AFTER several postponements, Justice Neels Claasen of South Gauteng High Court, Johannesburg, South Africa, pronounced a 24-year sentence on leader of the Movement for the Emancipation of Niger Delta, MEND, Henry Okah for his alleged roles in the bombings that shook Abuja and Warri in 2010.

Months after the Federal Government extended amnesty to Niger Delta militants which Okah rejected; the bombings took place, with MEND claiming responsibility.

The Abuja bombing was staged close to the Eagle Square, venue of Nigeria’s 50th independence anniversary celebration, with no less than eight people dead and scores injured.

The verdict creates mixed feelings on several counts. It is a relief that a conviction has been achieved to punish those implicated in the bombings which were clearly terrorist attacks. Terrorism cannot be condoned under any guise.

The other side is the court’s recognition that MEND was fighting a course, the fairer treatment of the Niger Delta, though more legitimate means would have been acceptable in the struggle.

Still on the verdict, Okah’s lawyers stated that his witnesses from Nigeria were prevented from testifying in South Africa, where their testimonies could have helped Okah make a better case of his innocence. It is an issue that would make a major plank of a proposed appeal of the verdict.

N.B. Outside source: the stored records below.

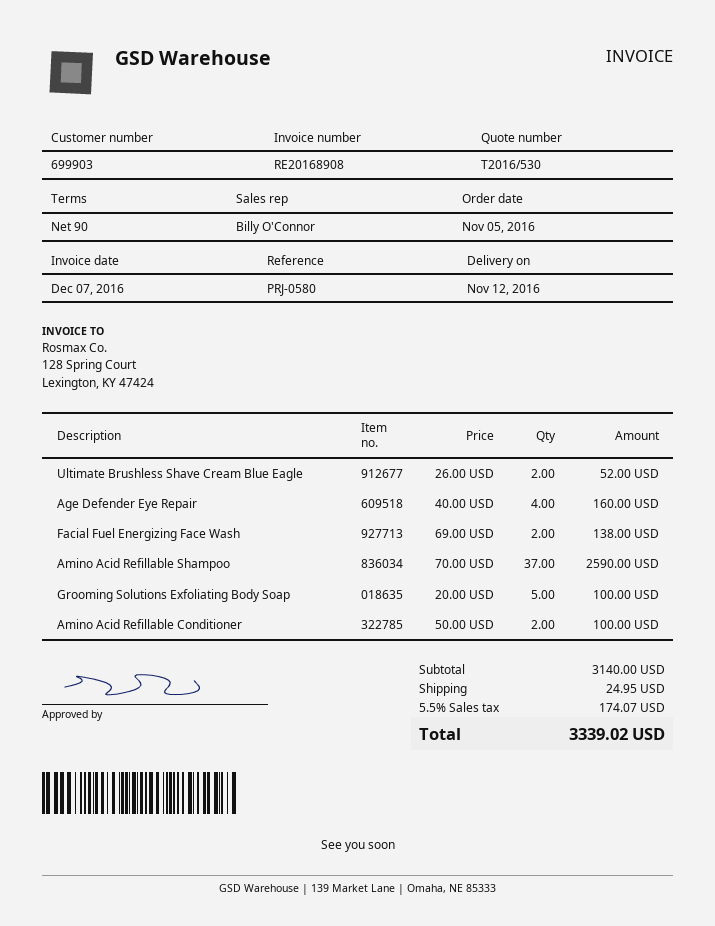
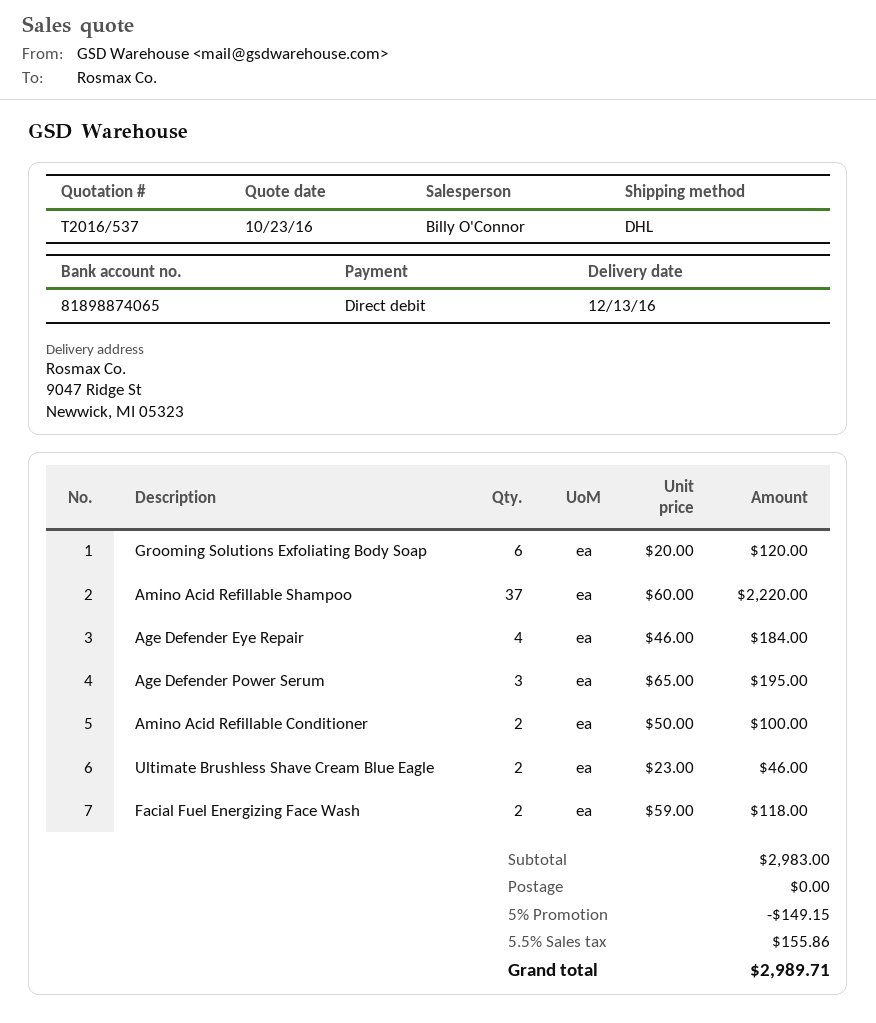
quote number: T2016/530 -> T2016/537
delivery date: 2016-11-12 -> 2016-12-13
Ultimate Brushless Shave Cream Blue Eagle: 2 x 26.00 = 52.00 -> 2 x 23.00 = 46.00
Age Defender Eye Repair: 4 x 40.00 = 160.00 -> 4 x 46.00 = 184.00
Facial Fuel Energizing Face Wash: 2 x 69.00 = 138.00 -> 2 x 59.00 = 118.00
Amino Acid Refillable Shampoo: 37 x 70.00 = 2590.00 -> 37 x 60.00 = 2220.00
Grooming Solutions Exfoliating Body Soap: 5 x 20.00 = 100.00 -> 6 x 20.00 = 120.00
Age Defender Power Serum: none -> 3 x 65.00 = 195.00
subtotal: 3140.00 -> 2983.00
discount: none -> 5% = 149.15
shipping: 24.95 -> 0.00
tax: 5.5% = 174.07 -> 5.5% = 155.86
total: 3339.02 -> 2989.71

However, President Umaru Yar’Adua’s amnesty to militants in the Niger Delta was deemed an amicable deal to restore peace in the troubled region and lay the structures for addressing the legitimate grievances of the agitators for justice in the oil-producing zone. Campaigns of terror after the amnesty clearly ran against the spirit of the deal.

The South African justice system seems more potent and effective than Nigeria’s, where a leader of a terrorist group killing thousands of people received a three-year sentence.

Had Okah been tried in Nigeria, the process would have been mirred in politics which, would neither bring justice to those murdered nor create deterrence, which is a primary objective of justice administration.

Once more, a foreign court has brought offenders to justice in a way that their Nigerian counterparts have increasingly ignored.

Okah insists on his innocence. He wants to make that case at the appeal. Whatever the outcome of that step, the journey to addressing bombings in Nigeria has started. The Nigerian courts have examples to follow on speed.

The hundreds that have been arrested over bombings in Nigeria should be made to face the law quickly. A slow justice system assists in building the aura of impunity associated with terrorist attacks.

Much as we insist that terrorists should be dealt with, according to the law, we also state that justice must be done and seen to have been done.